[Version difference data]
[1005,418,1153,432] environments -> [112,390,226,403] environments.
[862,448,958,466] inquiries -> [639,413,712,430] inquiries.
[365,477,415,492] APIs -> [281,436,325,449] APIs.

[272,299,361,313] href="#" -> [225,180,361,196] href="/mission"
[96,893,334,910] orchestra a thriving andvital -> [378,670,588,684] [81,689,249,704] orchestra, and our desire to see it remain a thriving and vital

▶ Task description
Write out each entry again, character for character.

▶ Problem solution
[1005,418,1153,432] environments -> [112,390,226,403] environments.
[862,448,958,466] inquiries -> [639,413,712,430] inquiries.
[365,477,415,492] APIs -> [281,436,325,449] APIs.

[272,299,361,313] href="#" -> [225,180,361,196] href="/mission"
[96,893,334,910] orchestra a thriving andvital -> [378,670,588,684] [81,689,249,704] orchestra, and our desire to see it remain a thriving and vital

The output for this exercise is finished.